Police Chief Danielle Outlaw initially defended her officers, saying that protesters had broken the law.
"The Portland Police Bureau is, and will always be, committed to providing a safe environment for all individuals to exercise their First Amendments rights in a peaceful manner," she said in a statement on Aug. 4. "Unfortunately, today, some people chose to commit illegal acts of violence, which required members of the Police Bureau to take action in order to keep all participants and non-participants safe. This was a dangerous situation for all those involved, including officers, and I am disheartened that this kind of illegal behavior occurred in our beautiful city."
But her tone changed after reports that police had hit multiple protesters with flash-bang grenades, sending people to the hospital with serious injuries.
""This morning I learned of allegations of injury as a result of law enforcement action," she said in a statement on Aug. 5. "I take all force applications by members seriously and I have directed the Professional Standards Division to begin the intake process regarding these allegations to determine if force was used and if so, was within our policy and training guidelines."
She also said the Independent Police Review, a division of the City Auditor's Office, will review the use of force. An IPR review of a 2017 protest that raised advocates hackles after police used significant force against antifascist protesters but not against their right-wing adversaries took nearly a year and ultimately stripped out evidence that police had indeed approached Patriot Prayer with preferential treatment.
Zakir Khan, a CAIR spokesman, echoed the criticism that police focused too much on the antifascists while allowing the Patriot Prayer supporters to keep weapons and disobey direct police orders without facing crowd control tactics.

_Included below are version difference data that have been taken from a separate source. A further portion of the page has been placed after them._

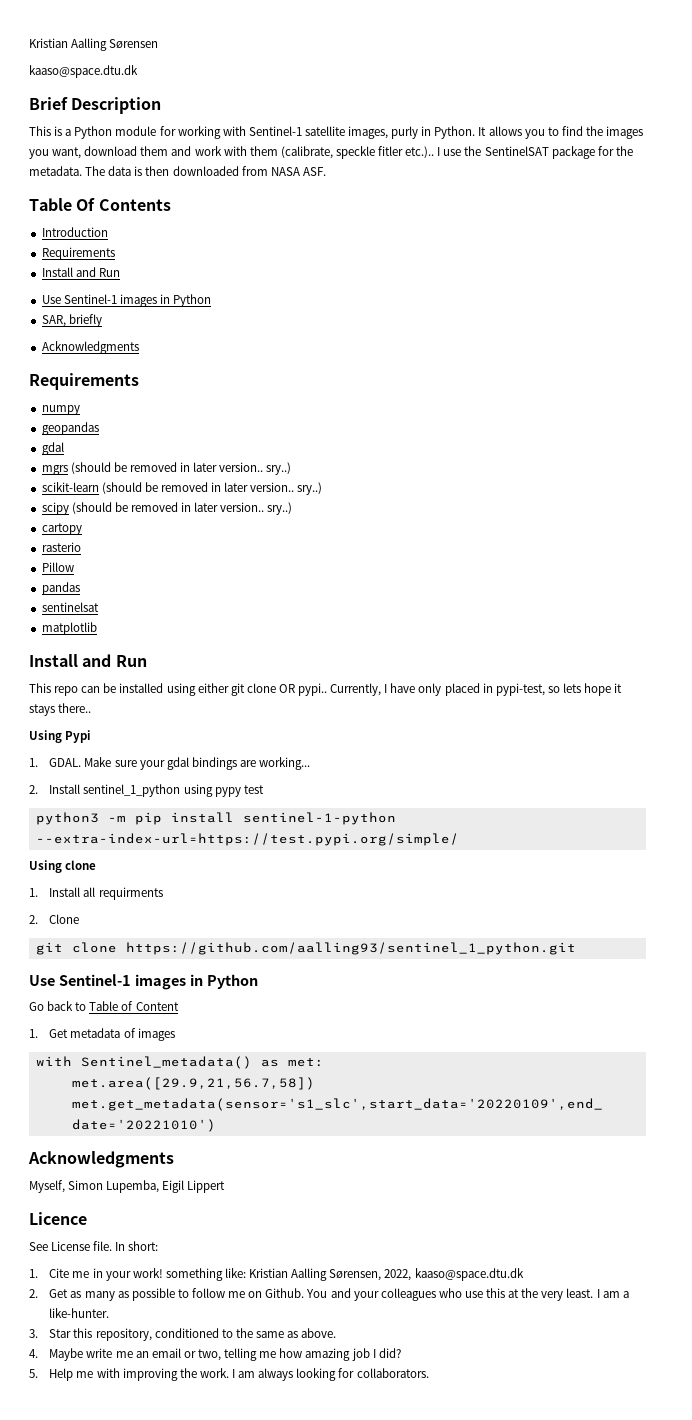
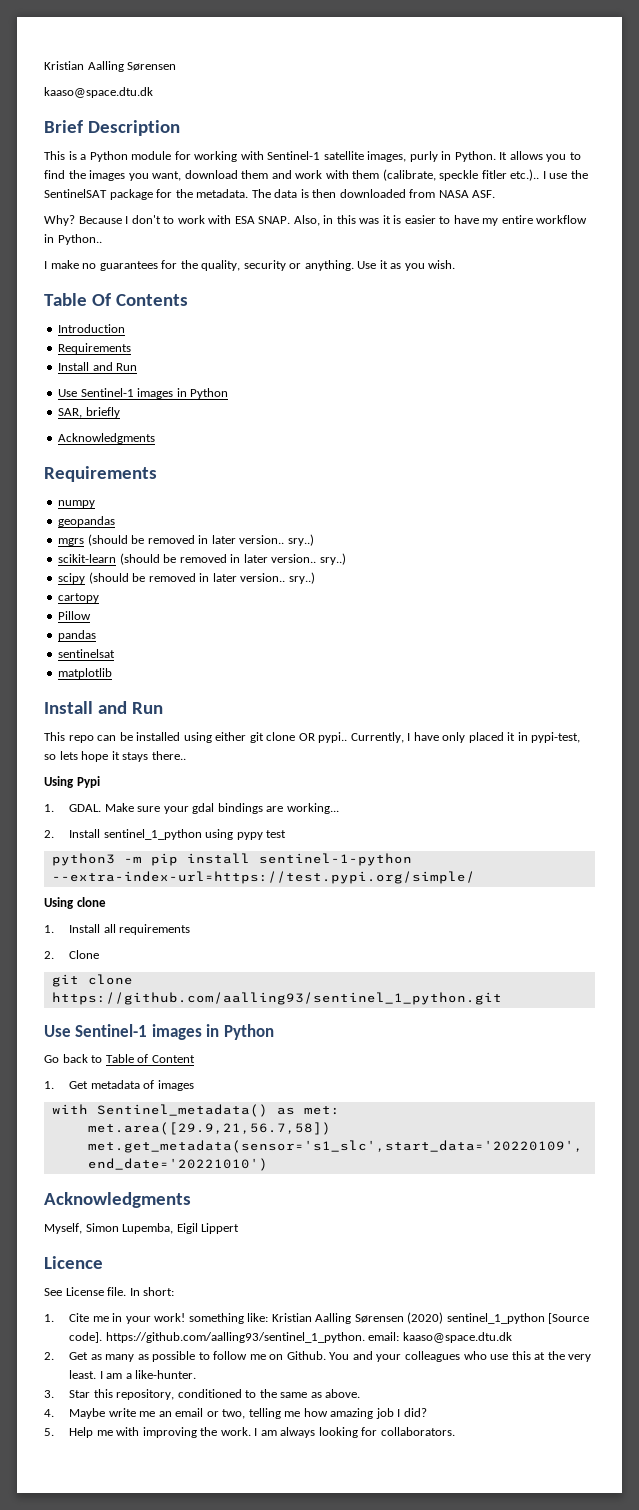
+ Why? Because I don't to work with ESA SNAP. Also, in this was it is easier to have my entire workflow in Python..
+ I make no guarantees for the quality, security or anything. Use it as you wish.
  geopandas
- gdal
- rasterio
- Currently, I have only placed in pypi-test, so lets hope it stays there..
+ Currently, I have only placed it in pypi-test, so lets hope it stays there..
- 1. Install all requirments
+ 1. Install all requirements
- 1. Cite me in your work! something like: Kristian Aalling Sørensen, 2022, kaaso@space.dtu.dk
+ 1. Cite me in your work! something like: Kristian Aalling Sørensen (2020) sentinel_1_python [Source code]. https://github.com/aalling93/sentinel_1_python. email: kaaso@space.dtu.dk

"Throughout the rally, Portland Police primarily focused upon protecting the alt-right groups' hate bias-motivated behavior, including escorting its members throughout the area and allowing an unpermitted parade to commence through the streets of downtown Portland after the rally," he said. "When alt-right groups repeatedly disobeyed Portland Police commands, there were zero consequences."
The American Civil Liberties Union of Oregon denounced the use of force as emblematic of what it described as the Portland Police Bureau's outsized dependence on harsh tactics against left-leaning protesters.
"The Portland Police Bureau's response to protest is completely unacceptable in a free society," ACLU of Oregon executive director David Rogers said in a statement. "The repeated use of excessive force, and the targeting of demonstrators based on political beliefs are a danger to the First Amendment rights of all people. We call on the Portland Police Bureau, Mayor Wheeler, and Chief Outlaw to immediately end the use of weapons, munitions, and explosives against protesters."